Dataset entries ▸

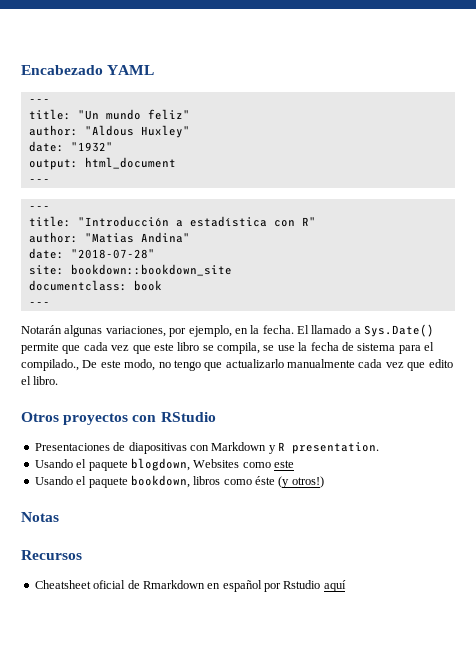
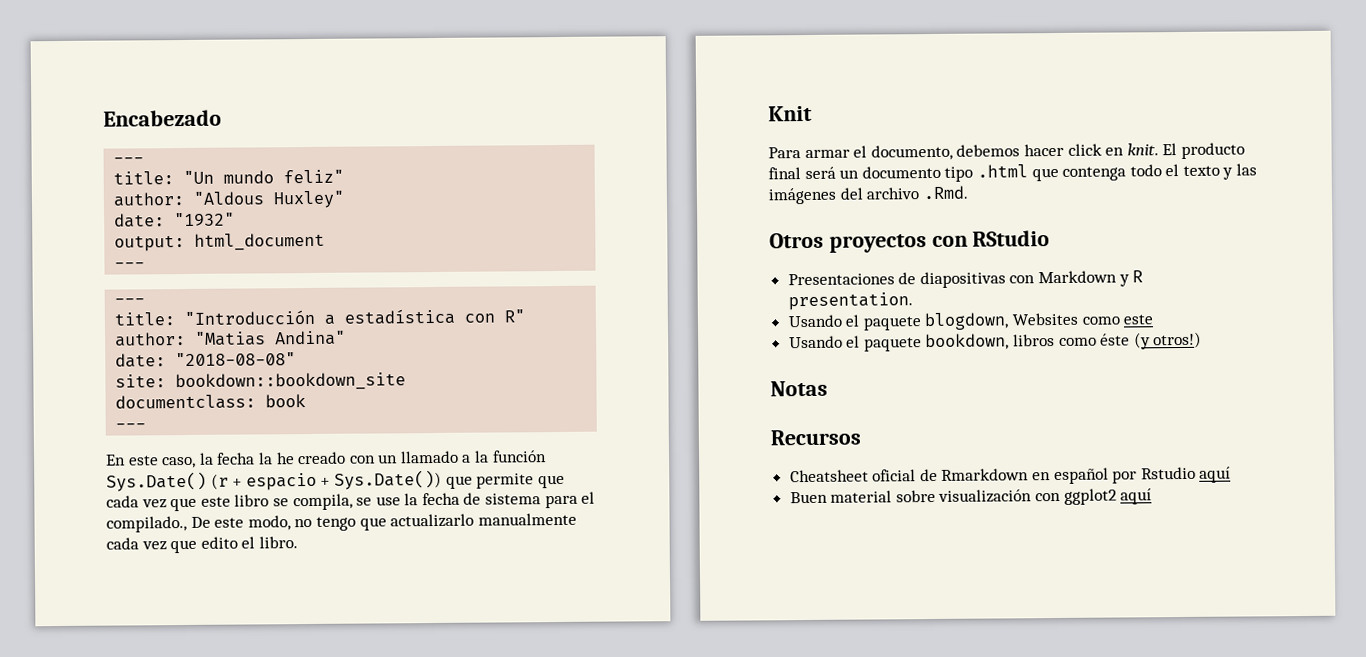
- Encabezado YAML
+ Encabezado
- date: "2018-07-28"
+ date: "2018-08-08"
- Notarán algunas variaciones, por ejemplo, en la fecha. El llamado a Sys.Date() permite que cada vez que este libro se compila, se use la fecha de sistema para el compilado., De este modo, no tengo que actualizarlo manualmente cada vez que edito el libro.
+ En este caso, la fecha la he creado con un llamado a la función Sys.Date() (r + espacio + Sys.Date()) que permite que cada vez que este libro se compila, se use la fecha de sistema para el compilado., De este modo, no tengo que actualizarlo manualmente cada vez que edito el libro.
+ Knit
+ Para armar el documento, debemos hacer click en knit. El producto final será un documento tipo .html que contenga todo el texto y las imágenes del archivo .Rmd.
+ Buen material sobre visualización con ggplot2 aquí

==

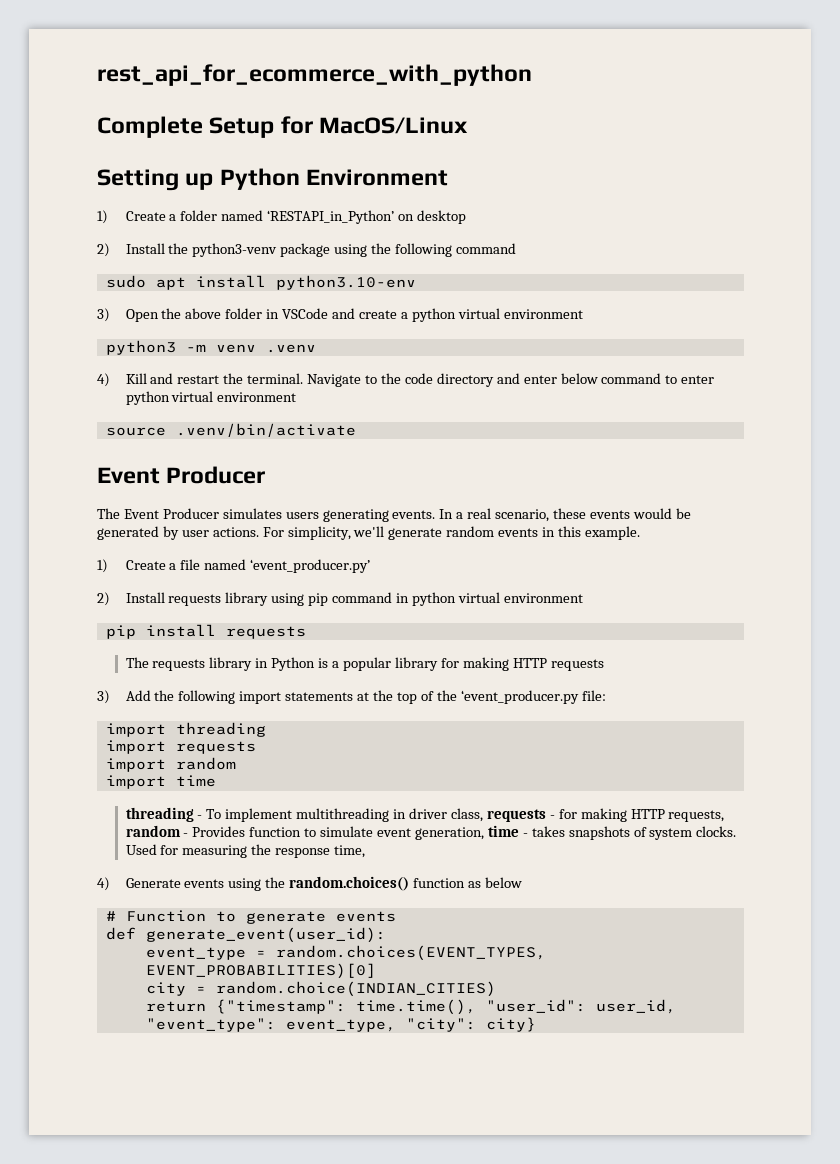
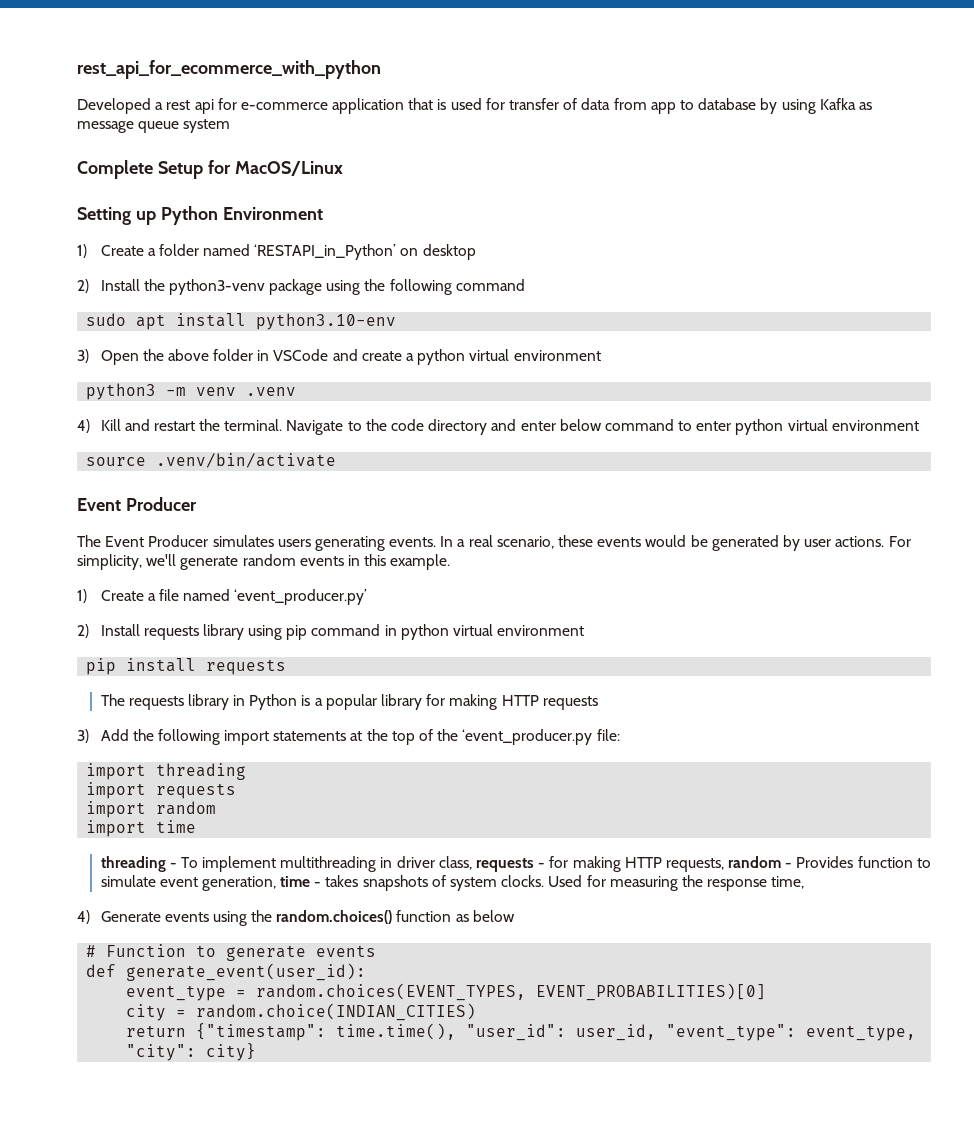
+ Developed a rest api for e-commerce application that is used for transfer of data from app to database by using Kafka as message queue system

What to produce ▸ Each line in the data that holds the string "tengo" should be found and copied.

Result of this task ▸
- Notarán algunas variaciones, por ejemplo, en la fecha. El llamado a Sys.Date() permite que cada vez que este libro se compila, se use la fecha de sistema para el compilado., De este modo, no tengo que actualizarlo manualmente cada vez que edito el libro.
+ En este caso, la fecha la he creado con un llamado a la función Sys.Date() (r + espacio + Sys.Date()) que permite que cada vez que este libro se compila, se use la fecha de sistema para el compilado., De este modo, no tengo que actualizarlo manualmente cada vez que edito el libro.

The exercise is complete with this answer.